Lunging is a great way to exercise your horse on the ground while establishing key principles of riding. In this session, Horsemanship Expert Dana Glass takes you through his lunging process which includes how to ask your horse to move off correctly, and what you’re looking for while your horse is moving around you. He then goes on to demonstrate how to loose lunge your horse once you are confident. 

Basics on a Lunge Line

We will start with lunging on a line as this is the most common type. The most important thing to take away is that when lunging, you should ask your horse to do things in the exact same way that you would if you were in the saddle. For example, you wouldn’t ask your horse to lean in on a 20m circle when riding them, so be strict about making sure they use their body correctly on the lunge too.

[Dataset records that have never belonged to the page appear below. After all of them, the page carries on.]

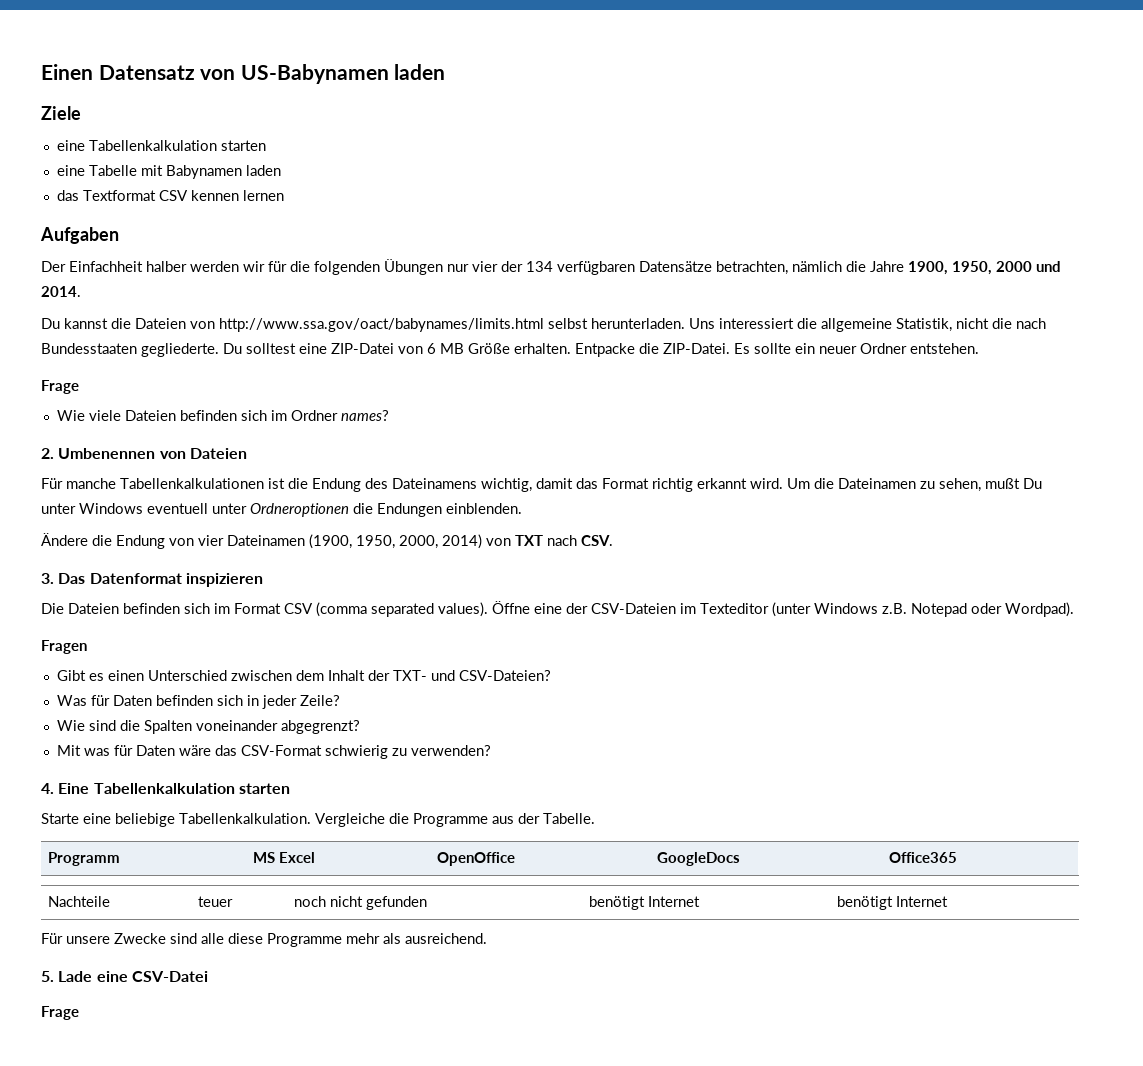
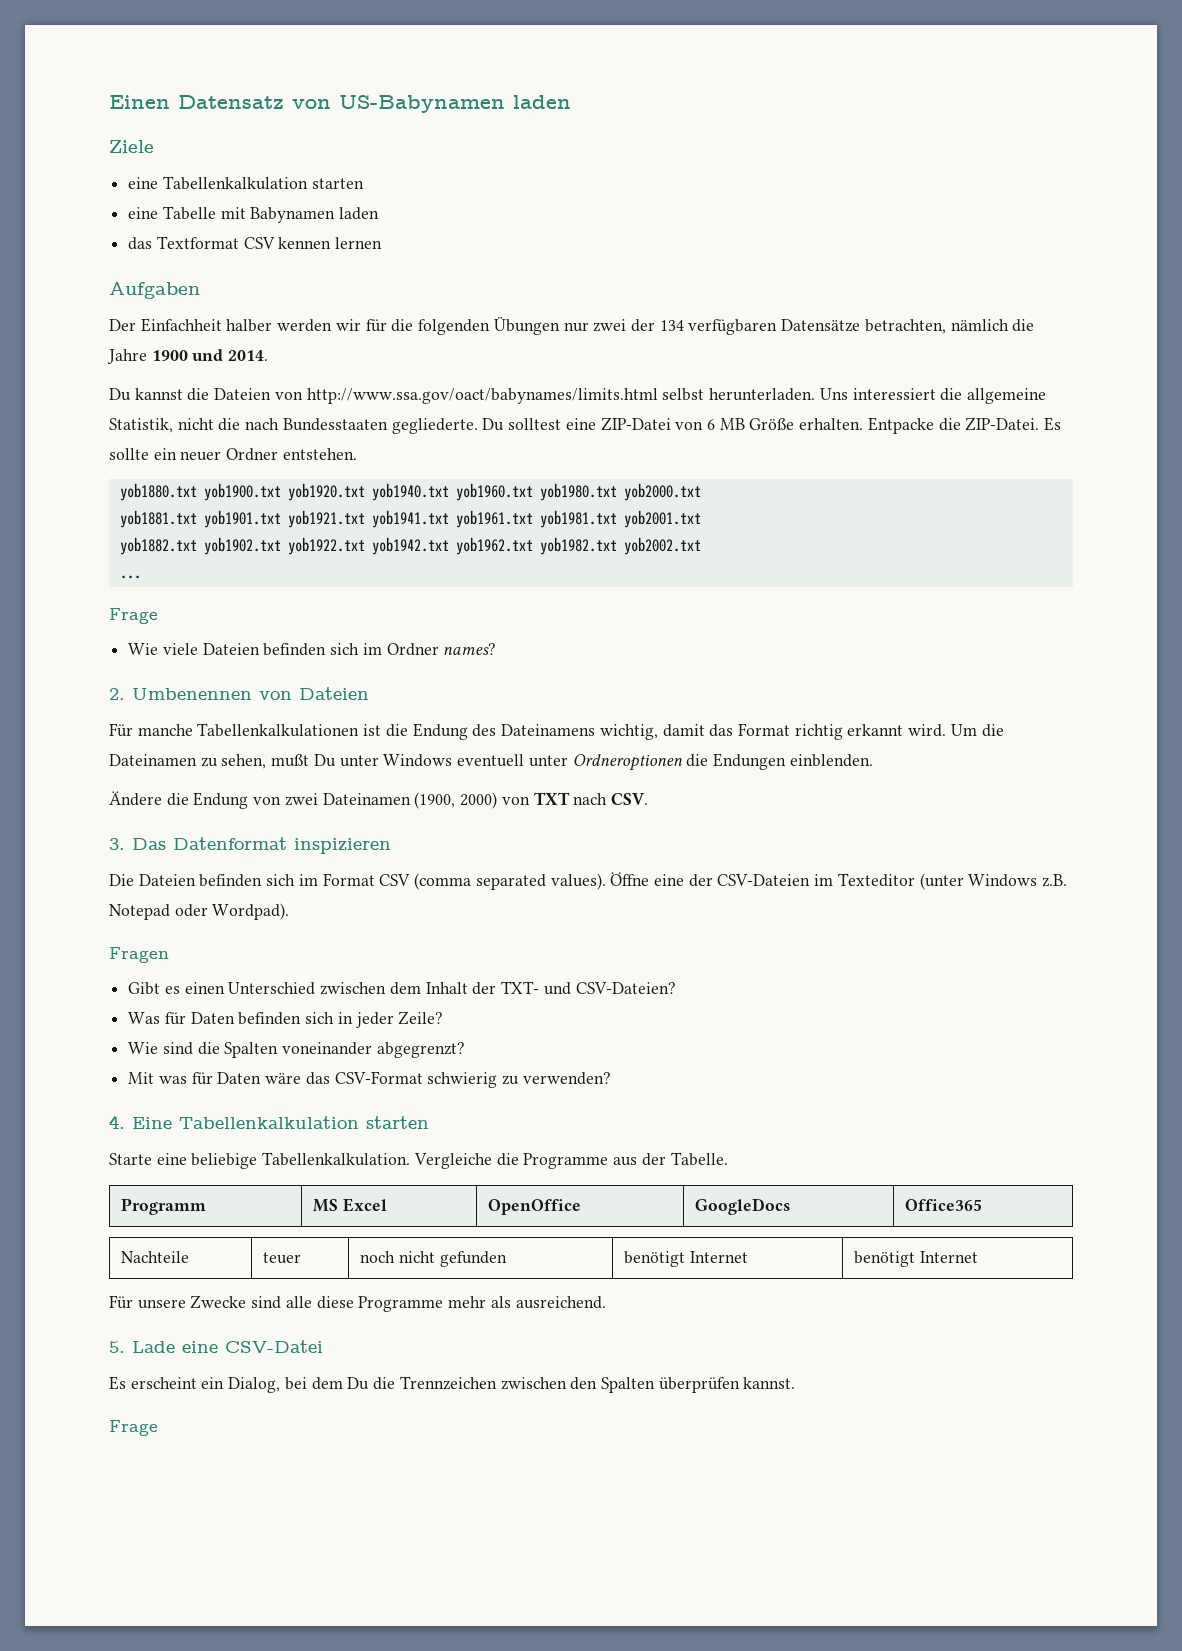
[472,261,498,272] vier -> [593,319,627,332] zwei
[908,261,1032,275] 1900, 1950, 2000 -> [151,350,188,361] 1900
(979, 348) none -> [119,483,701,501] [119,510,701,528] [119,537,701,555] [119,575,141,579] // yob1880.txt yob1900.txt yob1920.txt yob1940.txt yob1960.txt yob1980.txt yob2000.txt // yob1881.txt yob1901.txt yob1921.txt yob1941.txt yob1961.txt yob1981.txt yob2001.txt // yob1882.txt yob1902.txt yob1922.txt yob1942.txt yob1962.txt yob1982.txt yob2002.txt // ...
[198,535,224,546] vier -> [284,793,318,806] zwei
[356,534,482,549] 1950, 2000, 2014) -> [460,792,498,809] 2000)
(208, 976) none -> [109,1376,796,1393] // Es erscheint ein Dialog, bei dem Du die Trennzeichen zwischen den Spalten überprüfen kannst.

Start with a Good Lead Off

You want to focus on ensuring your horse moves his feet correctly. When moving off initially, Dana stands on the same side as he wants the horse to go in order to encourage the front foot to reach out that way. Not only does this help the horse to reach correctly, it also helps to put the weight on the hind legs which is the goal when riding. To encourage the horse to lead off, lift your hand in the direction you want the horse to go (left arm out to the left). Wait for the horse to think about moving off and if he doesn’t lift your right arm to add energy. This is like using your left arm as the rein and your right arm as the leg to add movement. Your horse needs to think for himself about where to go and where to put his body. 

Head and Body Positioning

It is as simple as this: if your horse is looking out to the outside, then he is not paying attention to you and your aids. Would you trot around a circle with your horse looking to the outside? No, so make sure you keep the same principles when lunging. Every time he looks the other way, just add a bit of pressure to bring his head back and then release. The same thing applies for where your horse’s body is positioned. If he leans to the inside then use the hindquarters to set him up and trot straight. 

Our Body and Aids

When lunging, many people move a lot and walk around with the horse. Where possible, you want to keep still. Try to plant one heel and pivot around that rather than walking with the horse. Your horse should be doing the hard work, not you! Use your body and energy how you would if you were riding. For example, when you want the horse to trot or be more forward, lift your hand in that direction to add energy. If they don’t go, you can add a bit more pressure in bumps (see Dana’s use of bumping the rope) to encourage them to go. Then once they have listened and reacted accordingly, drop your arm and take away the pressure. To slow them down, take the energy out completely. Your body’s energy is the key to communicating with your horse. More about this in our groundwork basics article.

Want more like this?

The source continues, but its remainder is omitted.